根底にあるNATURE(自然)vs FUTURE(未来)

 

es-JOULE-A1.jpg JOULE-Aの根底には、「NATURE vs FUTURE」があります。一般的に自然と人間、テクノロジーは一線を画し、互いに対立軸にあると思われています。しかし、私は、人間は自然の一部であり、人間が生み出したテクノロジーも自然の延長線上にあると考えています。したがって、自然と人間、テクノロジーは対立の関係ではなく、調和の関係にあると定義しています。
 ただ、唯一、人間は自然界にない力を持っています。それは、マインドです。人間はマインドにより、未来を予測したり、考えたりすることができます。

 

 

 

 

 

 

 

©鈴木エドワード建築設計事務所

 

 そう考えますと、対立軸あるいは二重性は自然と人間、テクノロジーではなく、NATURE(自然)とFUTURE(未来)にあると言えるでしょう。
 私は、この対立軸あるいは二重性に興味を覚え、一つの建物の中で表現できないかと考えました。この考えに基づいて設計したのが、今回のJOULE-A、そしてPLAZA MIKADO(赤坂)、MEISEI WEB(中目黒)です。

 

※1

都市中心部の空洞化に対処するための緩和制度。ビル内に住宅がある場合、容積率の割り増しなどが緩和される

※2

アーキテクチャーとアナーキーの2つの相反する言葉を結び付けた造語。
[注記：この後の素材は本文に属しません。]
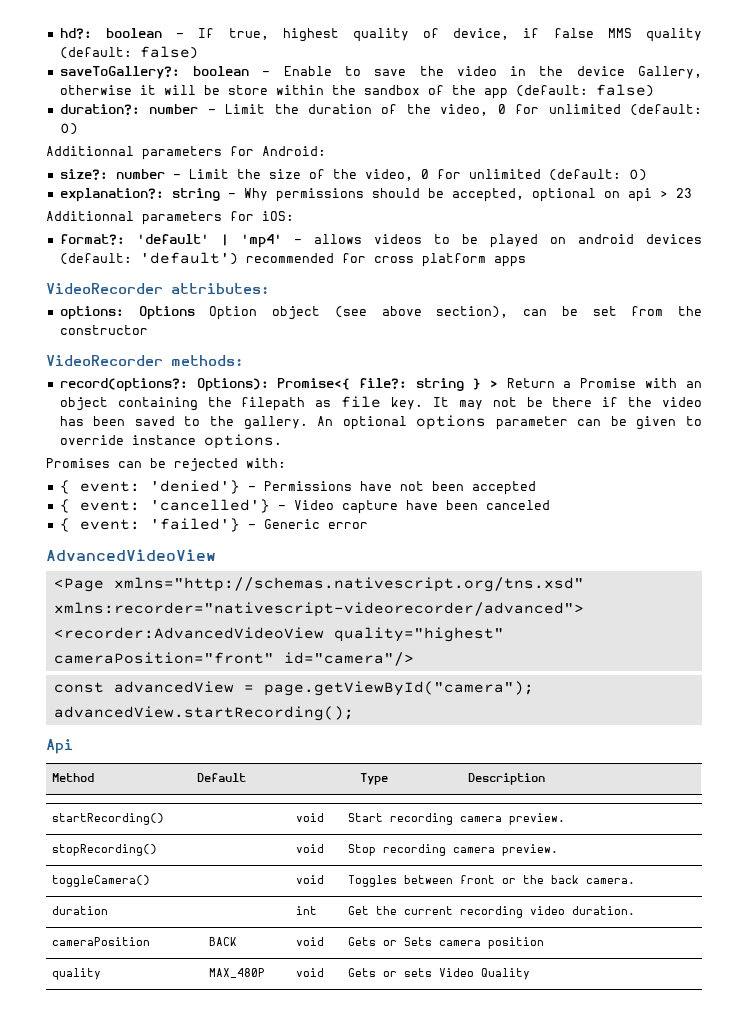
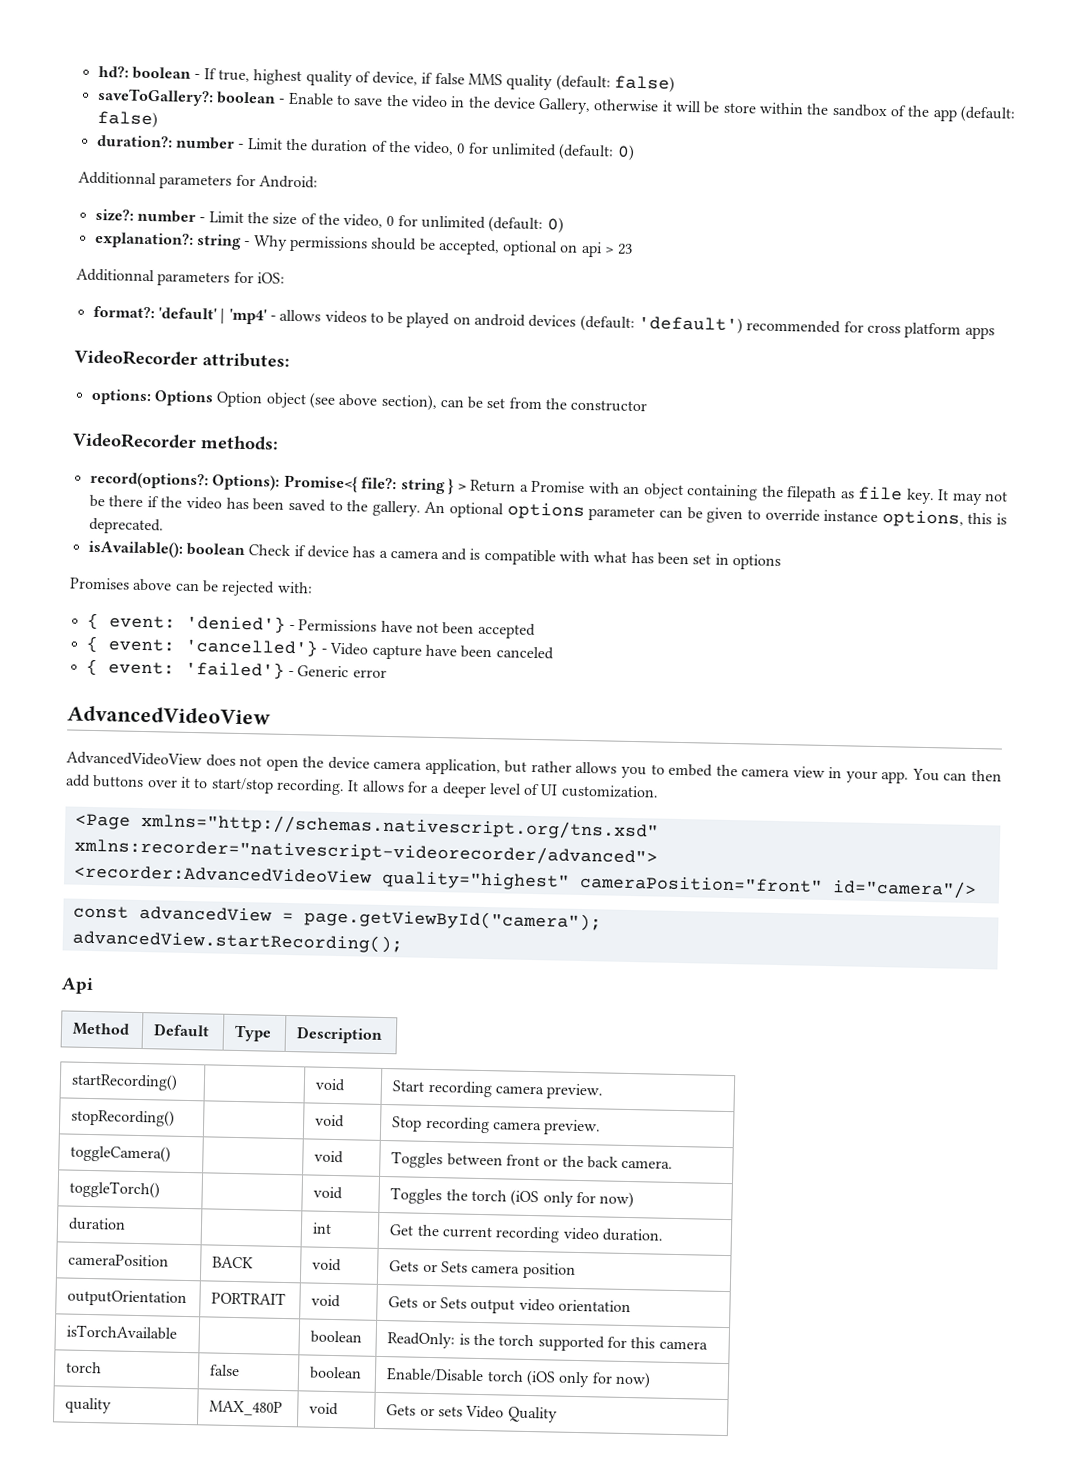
[203,434,282,449] options. -> [881,510,1007,528] [88,517,164,535] [87,540,782,571] options, this is deprecated. // isAvailable(): boolean Check if device has a camera and is compatible with what has been set in options
(110, 463) none -> [132,578,173,592] above
(216, 555) none -> [66,751,1002,784] [65,774,659,799] // AdvancedVideoView does not open the device camera application, but rather allows you to embed the camera view in your app. You can then add buttons over it to start/stop recording. It allows for a deeper level of UI customization.
(635, 881) none -> [69,1180,161,1199] [313,1186,344,1200] [390,1187,635,1209] // toggleTorch() | | void | Toggles the torch (iOS only for now)
(544, 943) none -> [67,1289,188,1308] [211,1291,287,1306] [311,1294,342,1308] [388,1296,632,1314] [66,1324,178,1340] [310,1330,363,1344] [387,1332,708,1352] [65,1361,103,1374] [209,1364,241,1377] [309,1366,363,1380] [386,1367,652,1389] // outputOrientation | PORTRAIT | void | Gets or Sets output video orientation // isTorchAvailable | | boolean | ReadOnly: is the torch supported for this camera // torch | false | boolean | Enable/Disable torch (iOS only for now)

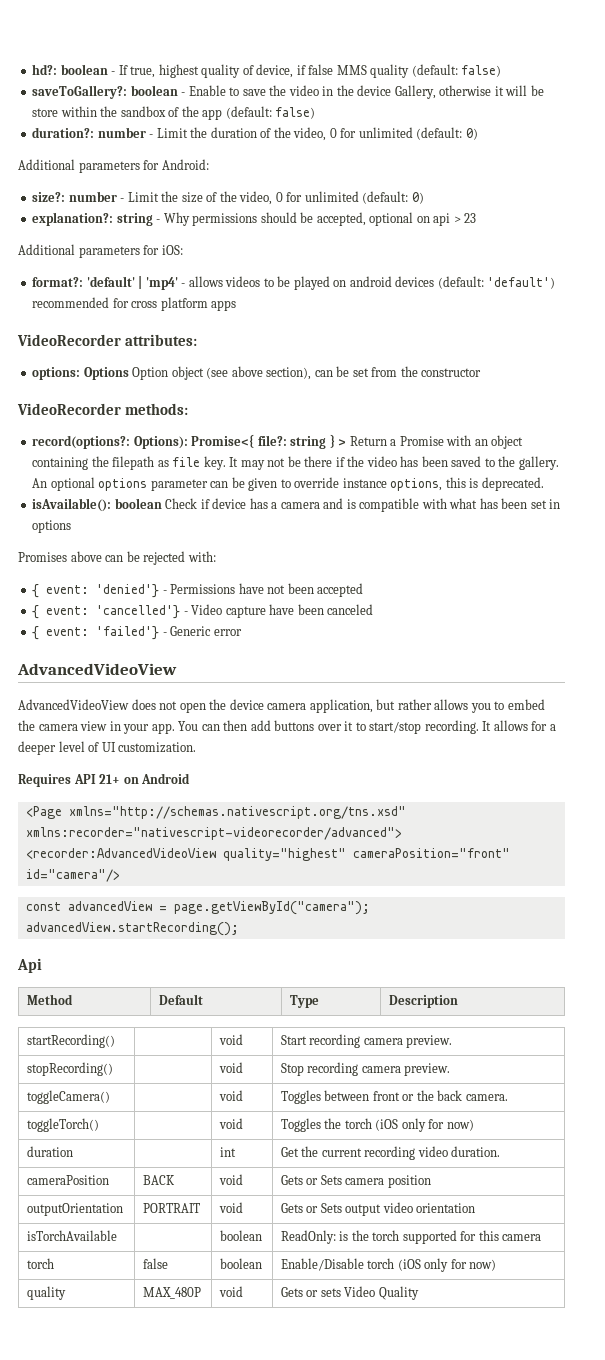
[78,171,157,186] Additionnal -> [18,159,75,170] Additional
[76,268,155,283] Additionnal -> [18,244,75,255] Additional
(659, 791) none -> [18,773,191,787] // Requires API 21+ on Android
人間が内包する二重性を表現した作品群

※3

見える建築は、「オブジェ的かつ彫刻的な建物で、存在感を放っている」で、見えない建築は、「主張しない建物で、周囲の環境に溶け込んで存在を感じさせない」と定義し、この両極の要素を兼ね備えた作品群

※4

外と中を完全に遮断しないフロストガラスなどのスクリーンを設け、その内側にバッファーゾーン(緩衝地帯)となる緑などを配する手法。このスクリーンとグリーンのバッファーゾーンの組み合わせにより、隣人と気配を感じさせながらプライバシーを保つことができるうえ、敷地内に心地よい小宇宙を形成することが可能。